» WORK REQUEST
Among the entries below, only the lines starting at the one with "font-size: 13px ->" and ending at the one with "проектами связанными с", both included, are to be printed exactly.
___ RECORDS PROVIDED ___
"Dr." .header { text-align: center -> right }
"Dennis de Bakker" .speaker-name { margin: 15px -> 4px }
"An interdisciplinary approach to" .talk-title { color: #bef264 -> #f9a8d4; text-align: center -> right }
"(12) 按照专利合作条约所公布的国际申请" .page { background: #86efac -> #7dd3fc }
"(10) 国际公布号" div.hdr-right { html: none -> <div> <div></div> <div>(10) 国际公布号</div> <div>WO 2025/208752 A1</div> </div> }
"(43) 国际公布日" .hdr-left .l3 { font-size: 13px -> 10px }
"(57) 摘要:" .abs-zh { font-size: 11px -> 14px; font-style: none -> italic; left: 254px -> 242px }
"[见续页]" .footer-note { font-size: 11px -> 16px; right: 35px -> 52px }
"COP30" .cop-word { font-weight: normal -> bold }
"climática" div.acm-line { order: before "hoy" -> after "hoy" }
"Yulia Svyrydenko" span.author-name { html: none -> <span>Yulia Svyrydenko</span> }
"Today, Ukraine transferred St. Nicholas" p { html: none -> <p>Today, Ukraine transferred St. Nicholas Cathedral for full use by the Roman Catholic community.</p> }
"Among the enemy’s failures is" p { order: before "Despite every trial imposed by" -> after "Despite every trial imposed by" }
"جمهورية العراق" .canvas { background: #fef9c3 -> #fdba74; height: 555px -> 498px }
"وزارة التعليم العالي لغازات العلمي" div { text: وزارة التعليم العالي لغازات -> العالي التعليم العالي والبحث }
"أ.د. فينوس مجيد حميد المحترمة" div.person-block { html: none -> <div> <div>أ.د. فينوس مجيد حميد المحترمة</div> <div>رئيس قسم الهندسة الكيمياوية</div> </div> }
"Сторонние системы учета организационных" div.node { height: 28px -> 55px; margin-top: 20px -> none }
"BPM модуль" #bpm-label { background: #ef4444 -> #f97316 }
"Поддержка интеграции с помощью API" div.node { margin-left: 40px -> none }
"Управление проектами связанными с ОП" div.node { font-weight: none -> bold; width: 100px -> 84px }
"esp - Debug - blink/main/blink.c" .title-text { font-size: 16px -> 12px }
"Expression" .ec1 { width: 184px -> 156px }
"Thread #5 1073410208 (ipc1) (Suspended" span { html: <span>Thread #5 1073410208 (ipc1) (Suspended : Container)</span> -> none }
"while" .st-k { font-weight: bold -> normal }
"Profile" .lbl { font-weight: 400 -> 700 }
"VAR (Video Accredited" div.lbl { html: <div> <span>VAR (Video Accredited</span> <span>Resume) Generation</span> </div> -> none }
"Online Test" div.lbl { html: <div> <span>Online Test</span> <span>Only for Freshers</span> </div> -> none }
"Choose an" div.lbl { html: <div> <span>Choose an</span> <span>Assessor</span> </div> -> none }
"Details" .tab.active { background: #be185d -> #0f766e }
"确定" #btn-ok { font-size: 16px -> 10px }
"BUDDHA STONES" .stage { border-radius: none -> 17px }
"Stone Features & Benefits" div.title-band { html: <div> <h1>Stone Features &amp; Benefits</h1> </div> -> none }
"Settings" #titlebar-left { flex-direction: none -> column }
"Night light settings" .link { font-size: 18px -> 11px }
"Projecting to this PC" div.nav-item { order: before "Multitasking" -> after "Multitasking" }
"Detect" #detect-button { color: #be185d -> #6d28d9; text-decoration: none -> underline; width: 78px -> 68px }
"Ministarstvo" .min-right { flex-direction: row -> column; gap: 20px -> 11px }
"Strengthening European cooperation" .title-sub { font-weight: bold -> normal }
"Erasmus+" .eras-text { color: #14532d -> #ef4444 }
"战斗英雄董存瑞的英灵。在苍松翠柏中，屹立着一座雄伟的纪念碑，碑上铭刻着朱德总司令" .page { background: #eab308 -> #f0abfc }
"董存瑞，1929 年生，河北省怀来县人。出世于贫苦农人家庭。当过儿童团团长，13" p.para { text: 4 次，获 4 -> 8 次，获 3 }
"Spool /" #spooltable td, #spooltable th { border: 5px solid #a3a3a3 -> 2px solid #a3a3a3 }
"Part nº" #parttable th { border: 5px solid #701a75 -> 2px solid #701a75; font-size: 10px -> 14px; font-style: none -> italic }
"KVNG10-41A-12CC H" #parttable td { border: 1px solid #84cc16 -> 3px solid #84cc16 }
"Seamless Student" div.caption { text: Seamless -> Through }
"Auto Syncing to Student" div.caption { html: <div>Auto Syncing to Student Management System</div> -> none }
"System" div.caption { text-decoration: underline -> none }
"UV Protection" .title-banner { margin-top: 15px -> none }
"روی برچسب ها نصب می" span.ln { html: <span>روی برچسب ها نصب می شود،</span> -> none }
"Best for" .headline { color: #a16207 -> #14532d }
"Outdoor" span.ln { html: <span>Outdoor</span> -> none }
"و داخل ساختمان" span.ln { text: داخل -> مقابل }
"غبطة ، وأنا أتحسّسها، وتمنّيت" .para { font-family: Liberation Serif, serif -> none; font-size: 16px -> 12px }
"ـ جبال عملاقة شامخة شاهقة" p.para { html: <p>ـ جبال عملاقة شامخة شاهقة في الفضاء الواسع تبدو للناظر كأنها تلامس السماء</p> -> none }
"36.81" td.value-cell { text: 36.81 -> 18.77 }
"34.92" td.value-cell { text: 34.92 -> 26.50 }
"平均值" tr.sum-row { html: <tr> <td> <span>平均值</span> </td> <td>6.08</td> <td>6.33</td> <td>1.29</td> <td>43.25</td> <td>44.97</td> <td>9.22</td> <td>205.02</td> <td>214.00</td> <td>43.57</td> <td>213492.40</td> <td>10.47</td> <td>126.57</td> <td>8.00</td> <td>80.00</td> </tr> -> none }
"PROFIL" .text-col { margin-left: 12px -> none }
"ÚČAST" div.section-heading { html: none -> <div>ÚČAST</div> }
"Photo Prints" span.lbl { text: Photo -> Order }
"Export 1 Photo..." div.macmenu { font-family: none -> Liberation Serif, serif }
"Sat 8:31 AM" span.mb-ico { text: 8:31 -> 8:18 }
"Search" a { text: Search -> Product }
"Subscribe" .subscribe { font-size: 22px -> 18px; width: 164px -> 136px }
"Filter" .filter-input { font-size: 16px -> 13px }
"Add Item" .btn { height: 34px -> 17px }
___
» OUTPUT FOR THIS TASK
"(43) 国际公布日" .hdr-left .l3 { font-size: 13px -> 10px }
"(57) 摘要:" .abs-zh { font-size: 11px -> 14px; font-style: none -> italic; left: 254px -> 242px }
"[见续页]" .footer-note { font-size: 11px -> 16px; right: 35px -> 52px }
"COP30" .cop-word { font-weight: normal -> bold }
"climática" div.acm-line { order: before "hoy" -> after "hoy" }
"Yulia Svyrydenko" span.author-name { html: none -> <span>Yulia Svyrydenko</span> }
"Today, Ukraine transferred St. Nicholas" p { html: none -> <p>Today, Ukraine transferred St. Nicholas Cathedral for full use by the Roman Catholic community.</p> }
"Among the enemy’s failures is" p { order: before "Despite every trial imposed by" -> after "Despite every trial imposed by" }
"جمهورية العراق" .canvas { background: #fef9c3 -> #fdba74; height: 555px -> 498px }
"وزارة التعليم العالي لغازات العلمي" div { text: وزارة التعليم العالي لغازات -> العالي التعليم العالي والبحث }
"أ.د. فينوس مجيد حميد المحترمة" div.person-block { html: none -> <div> <div>أ.د. فينوس مجيد حميد المحترمة</div> <div>رئيس قسم الهندسة الكيمياوية</div> </div> }
"Сторонние системы учета организационных" div.node { height: 28px -> 55px; margin-top: 20px -> none }
"BPM модуль" #bpm-label { background: #ef4444 -> #f97316 }
"Поддержка интеграции с помощью API" div.node { margin-left: 40px -> none }
"Управление проектами связанными с ОП" div.node { font-weight: none -> bold; width: 100px -> 84px }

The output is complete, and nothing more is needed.